**INSTRUCTIONS TO FOLLOW**
Below are some records. Say how many of their lines contain the string "bold", and give nothing but the number.

**INFORMATION**
= Beginning of Section =
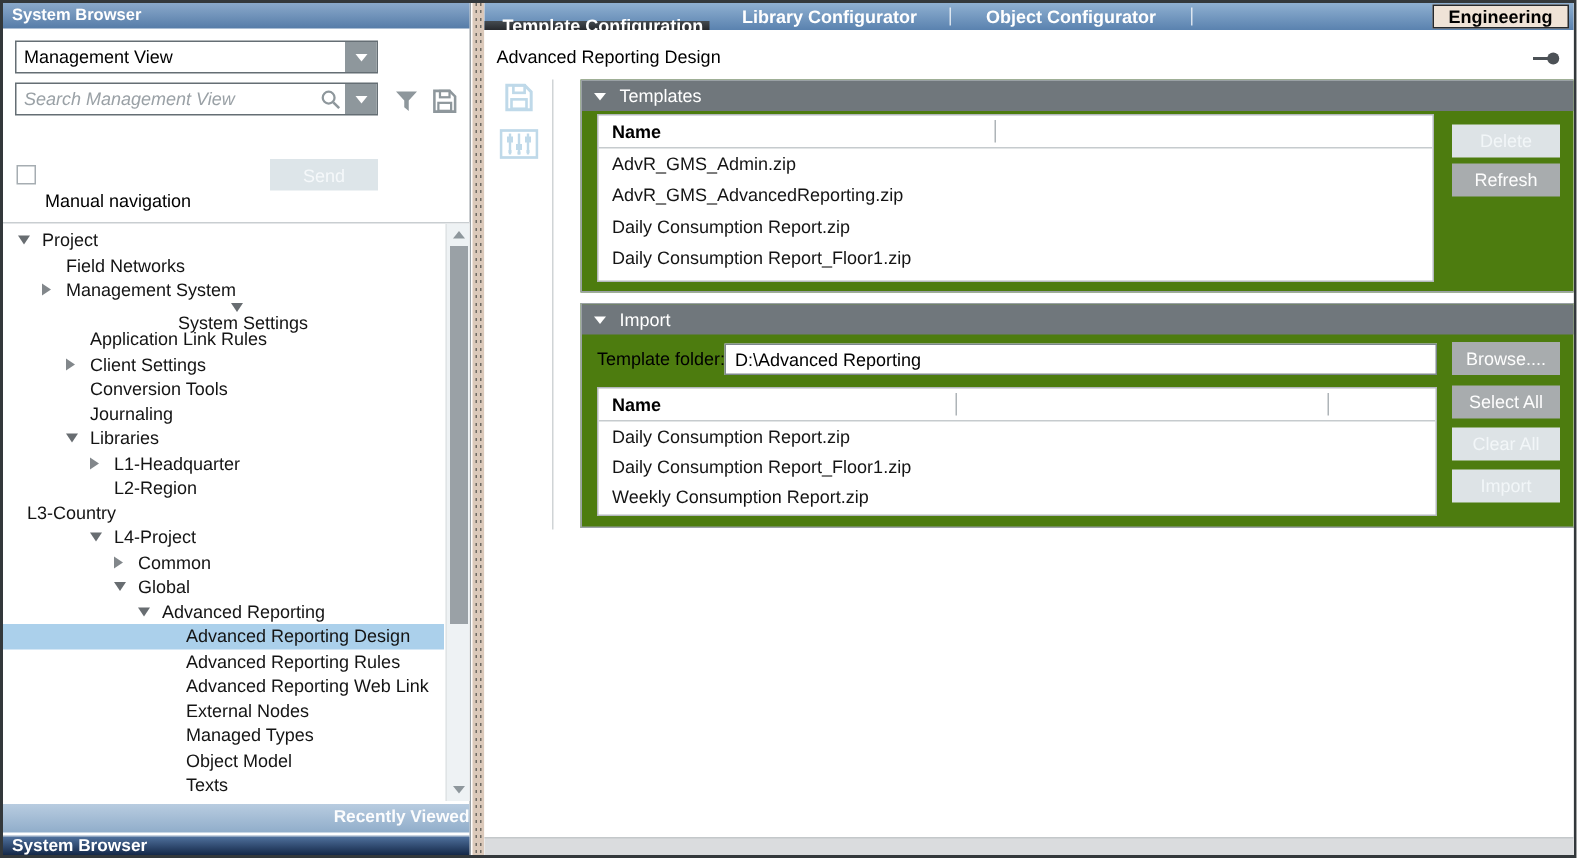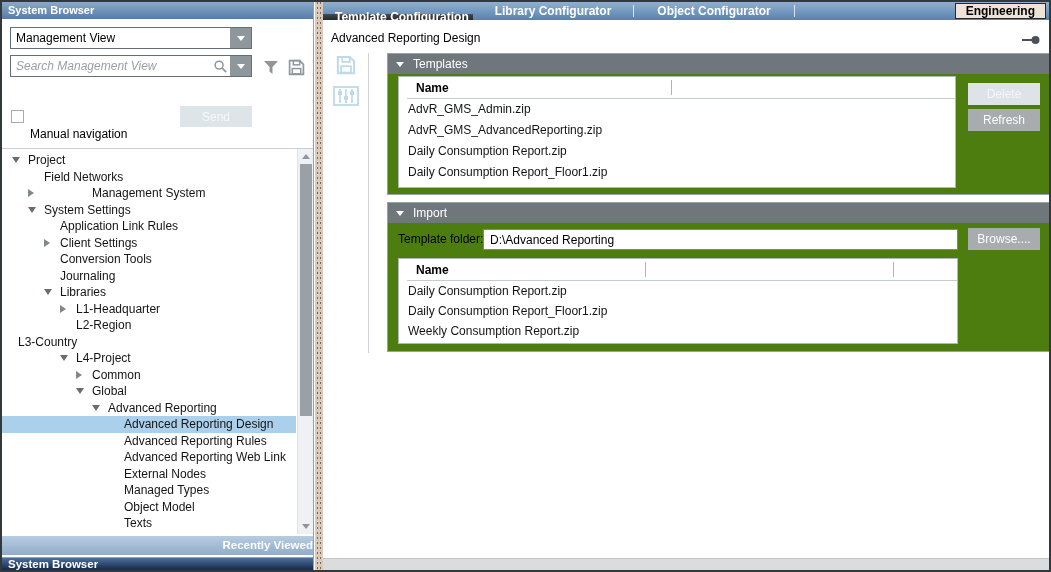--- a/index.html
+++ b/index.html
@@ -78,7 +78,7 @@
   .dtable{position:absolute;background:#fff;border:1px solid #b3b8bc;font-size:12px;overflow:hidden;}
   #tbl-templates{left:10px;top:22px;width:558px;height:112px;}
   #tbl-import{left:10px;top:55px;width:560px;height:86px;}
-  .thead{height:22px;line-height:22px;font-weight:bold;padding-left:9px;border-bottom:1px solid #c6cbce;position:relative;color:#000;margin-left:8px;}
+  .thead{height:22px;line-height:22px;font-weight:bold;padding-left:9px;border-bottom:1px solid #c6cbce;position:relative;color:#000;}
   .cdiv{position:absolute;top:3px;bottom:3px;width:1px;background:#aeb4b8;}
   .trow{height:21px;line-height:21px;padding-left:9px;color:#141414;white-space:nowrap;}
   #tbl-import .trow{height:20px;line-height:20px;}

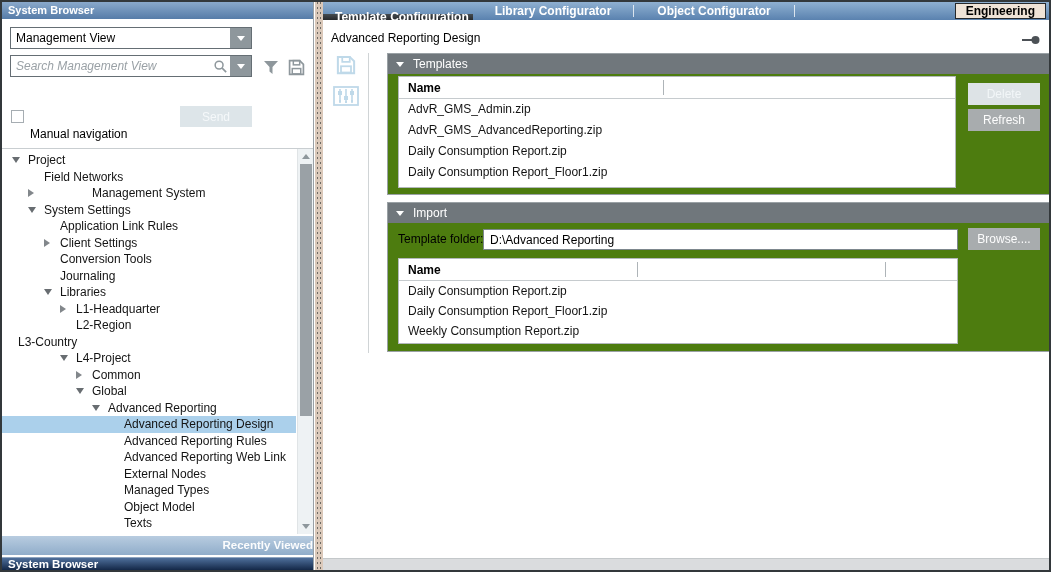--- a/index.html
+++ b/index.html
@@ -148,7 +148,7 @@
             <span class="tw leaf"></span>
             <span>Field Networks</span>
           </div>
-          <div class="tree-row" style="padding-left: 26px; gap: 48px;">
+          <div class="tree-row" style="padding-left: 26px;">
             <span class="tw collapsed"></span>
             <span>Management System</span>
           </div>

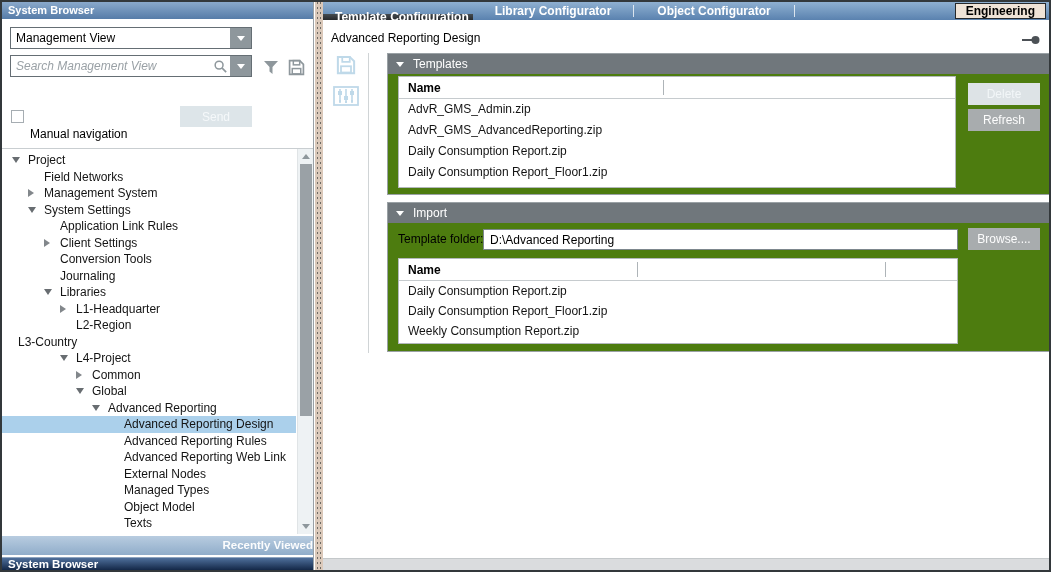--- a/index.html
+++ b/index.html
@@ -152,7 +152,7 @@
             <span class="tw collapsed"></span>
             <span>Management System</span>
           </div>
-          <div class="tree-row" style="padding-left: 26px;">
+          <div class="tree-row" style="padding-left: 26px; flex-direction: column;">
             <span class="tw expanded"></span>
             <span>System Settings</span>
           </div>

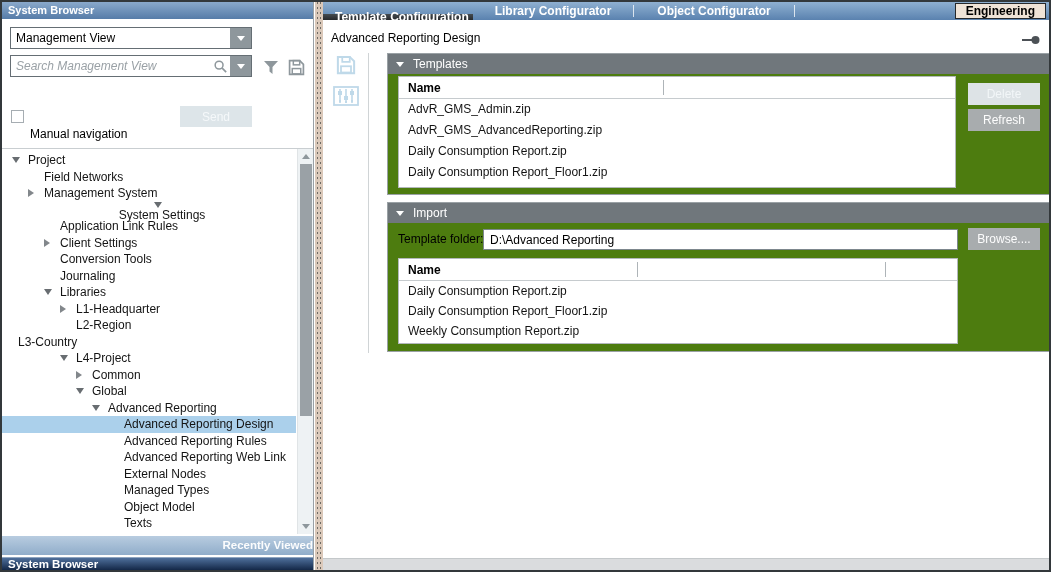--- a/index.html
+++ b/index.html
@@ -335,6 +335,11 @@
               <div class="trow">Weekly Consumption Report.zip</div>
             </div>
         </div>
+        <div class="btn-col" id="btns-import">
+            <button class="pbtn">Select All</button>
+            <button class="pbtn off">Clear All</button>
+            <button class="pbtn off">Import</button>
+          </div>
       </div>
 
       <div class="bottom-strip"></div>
= End of Section =
= Beginning of Section =
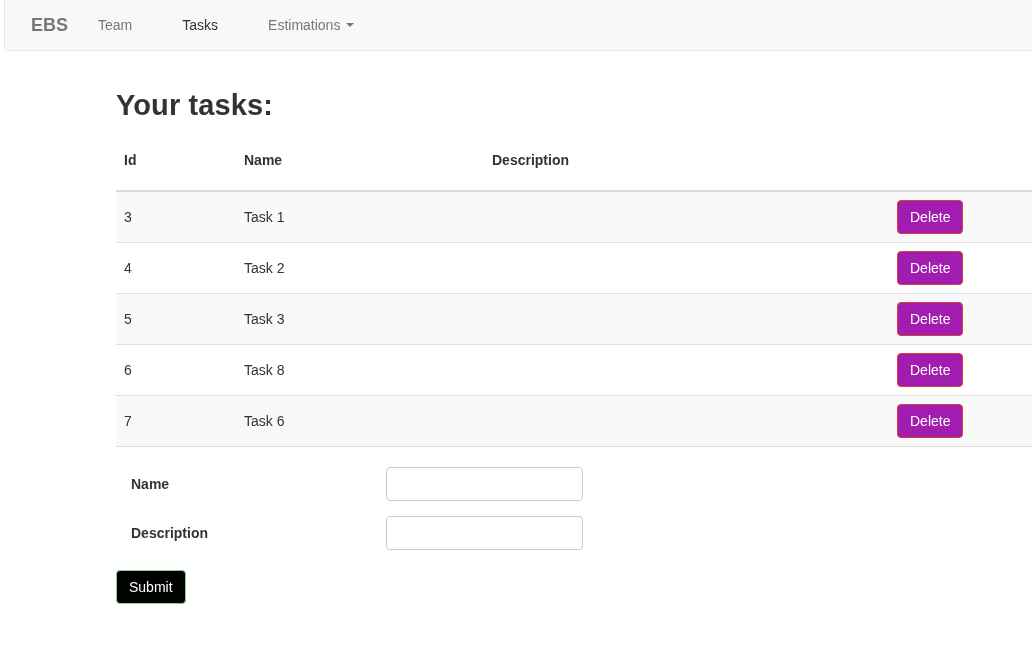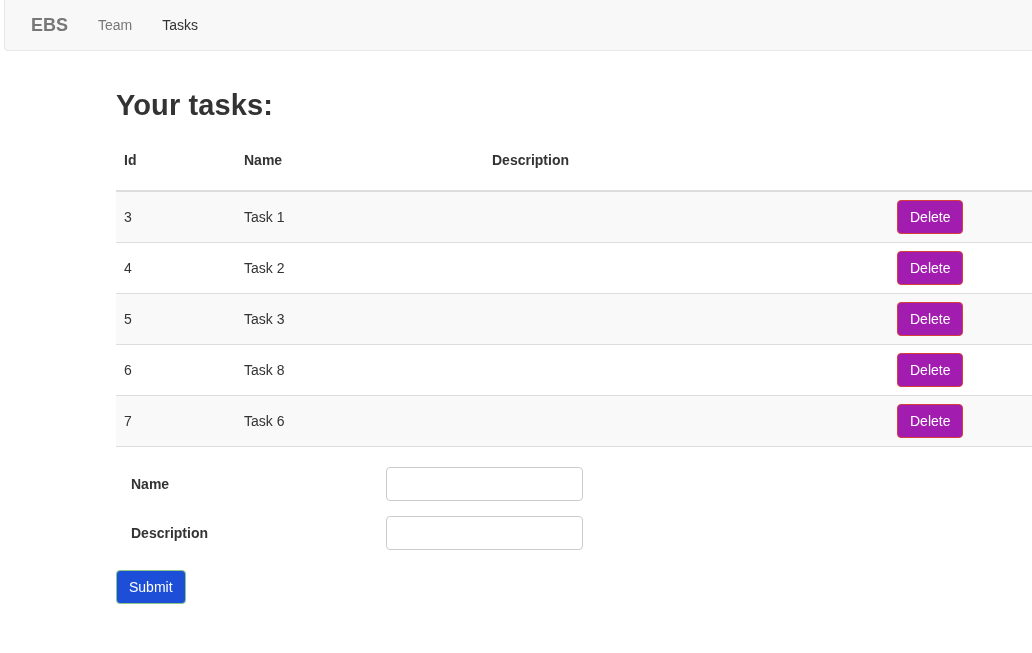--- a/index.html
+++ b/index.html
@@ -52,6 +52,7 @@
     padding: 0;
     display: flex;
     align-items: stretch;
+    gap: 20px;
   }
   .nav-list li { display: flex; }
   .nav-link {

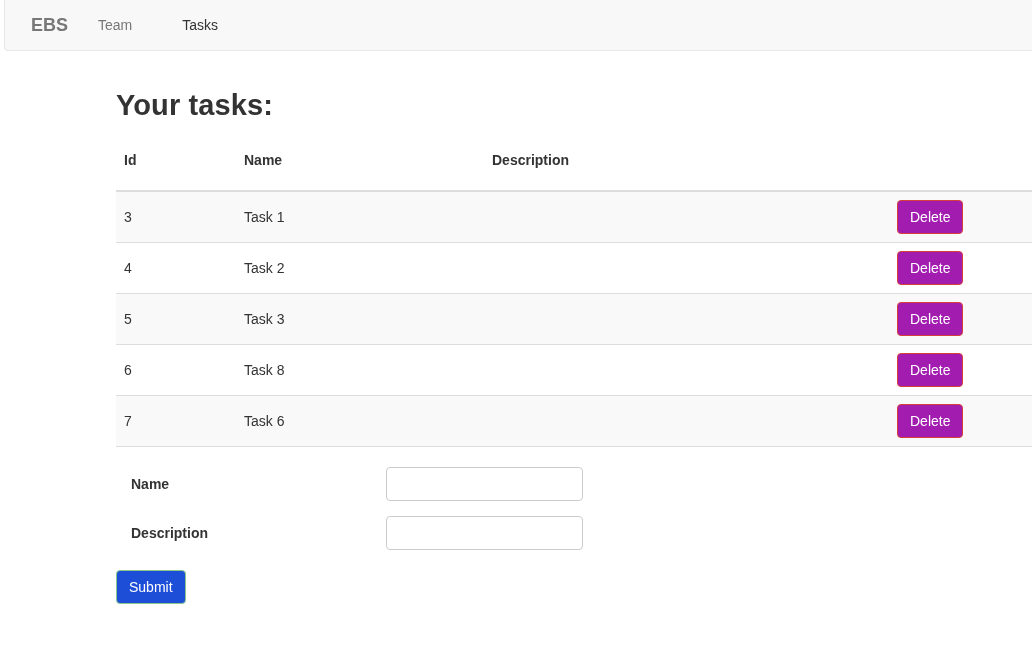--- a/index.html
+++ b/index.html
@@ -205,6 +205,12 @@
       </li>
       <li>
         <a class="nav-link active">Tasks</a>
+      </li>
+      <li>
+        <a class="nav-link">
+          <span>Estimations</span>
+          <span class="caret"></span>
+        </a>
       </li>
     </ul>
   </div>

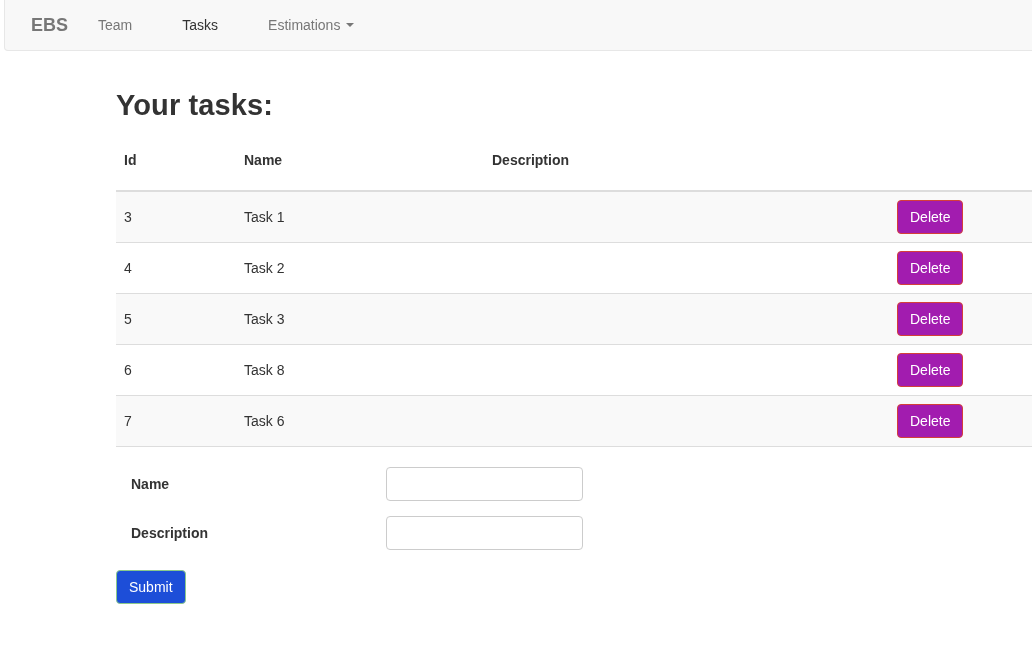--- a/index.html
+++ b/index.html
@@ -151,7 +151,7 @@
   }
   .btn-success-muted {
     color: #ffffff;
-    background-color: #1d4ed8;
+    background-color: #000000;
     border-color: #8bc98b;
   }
= End of Section =
**WRITTEN REPLY**
2